• _TASK ITEM_
What is needed is an exact copy of the line where "- Estructura del Proyecto" appears plus every later line in the material.

• _MATERIAL PROVIDED_

/---

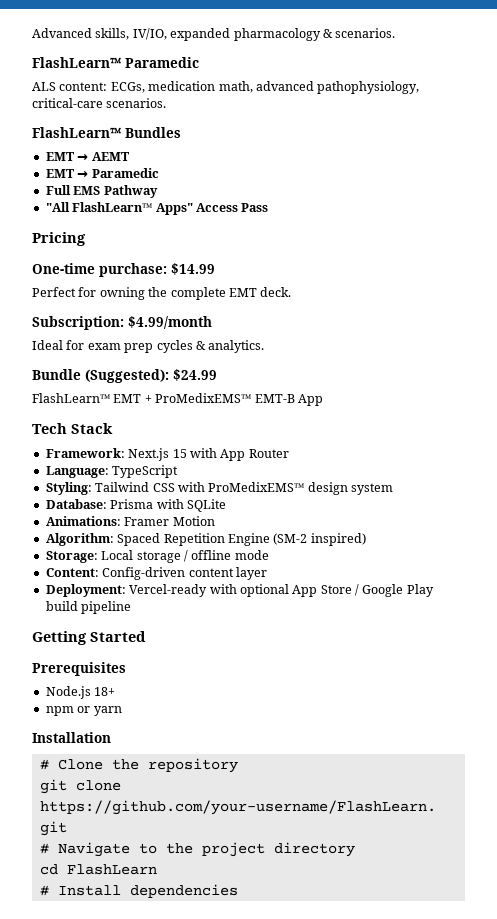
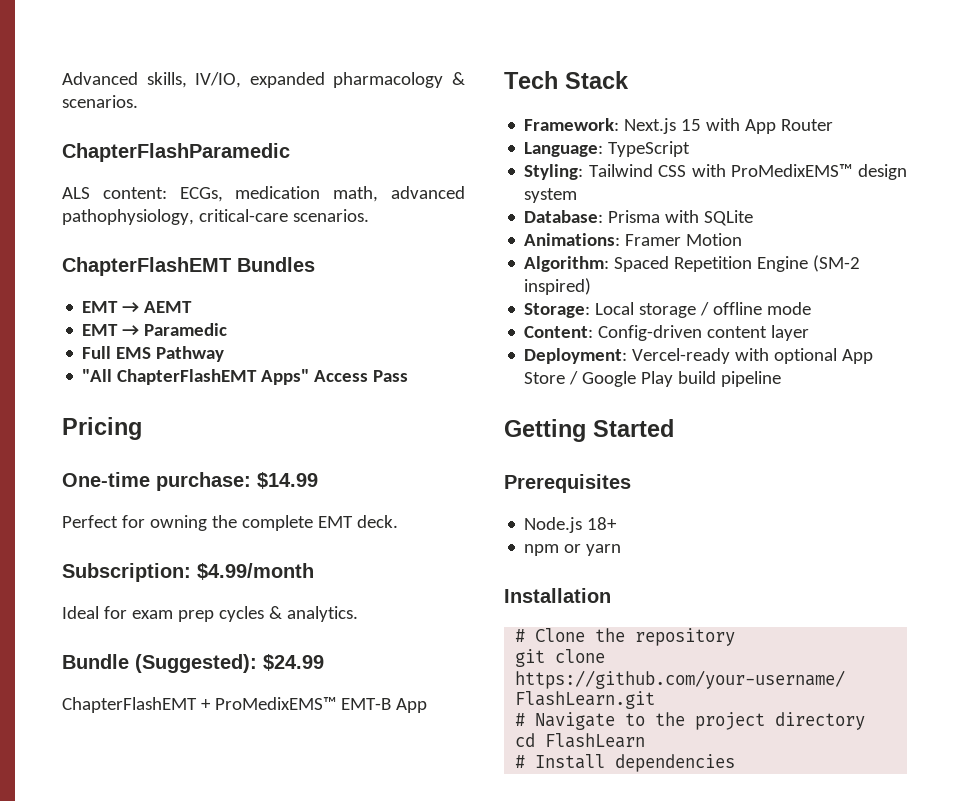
- FlashLearn™ Paramedic
+ ChapterFlashParamedic
- FlashLearn™ Bundles
+ ChapterFlashEMT Bundles
- "All FlashLearn™ Apps" Access Pass
+ "All ChapterFlashEMT Apps" Access Pass
- FlashLearn™ EMT + ProMedixEMS™ EMT-B App
+ ChapterFlashEMT + ProMedixEMS™ EMT-B App

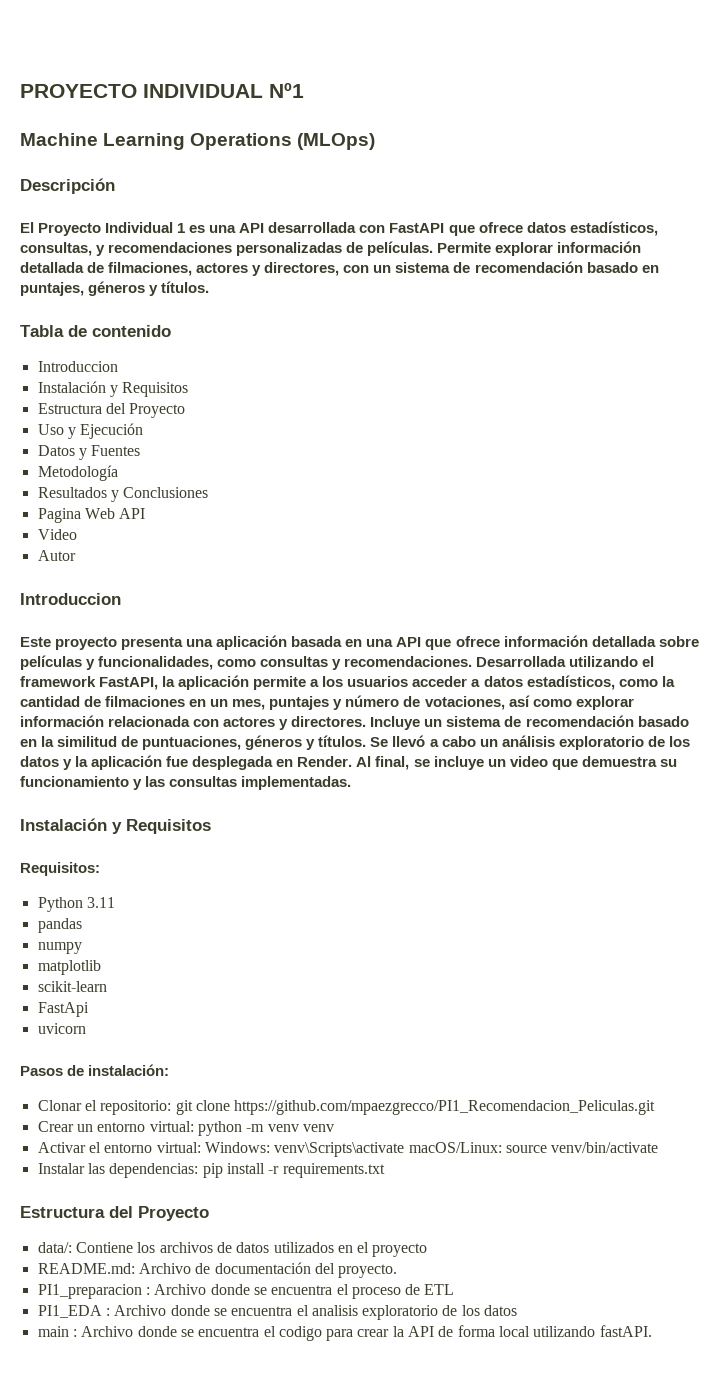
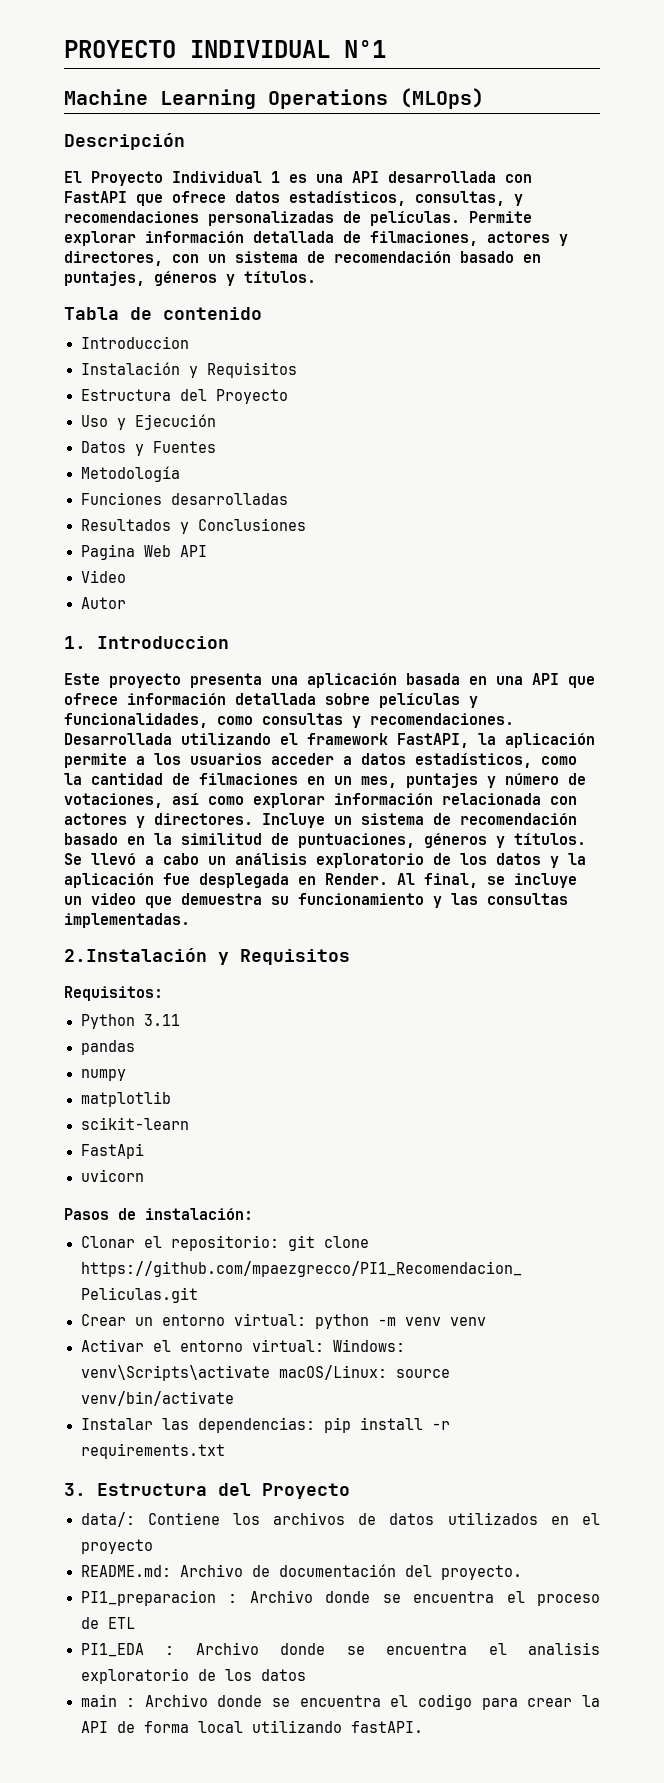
+ Funciones desarrolladas
  Autor
- Introduccion
+ 1. Introduccion
  Al final, se incluye un video que demuestra su funcionamiento y las consultas implementadas.
- Instalación y Requisitos
+ 2.Instalación y Requisitos
  Instalar las dependencias: pip install -r requirements.txt
- Estructura del Proyecto
+ 3. Estructura del Proyecto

\---

• _EXERCISE RESULT_
- Estructura del Proyecto
+ 3. Estructura del Proyecto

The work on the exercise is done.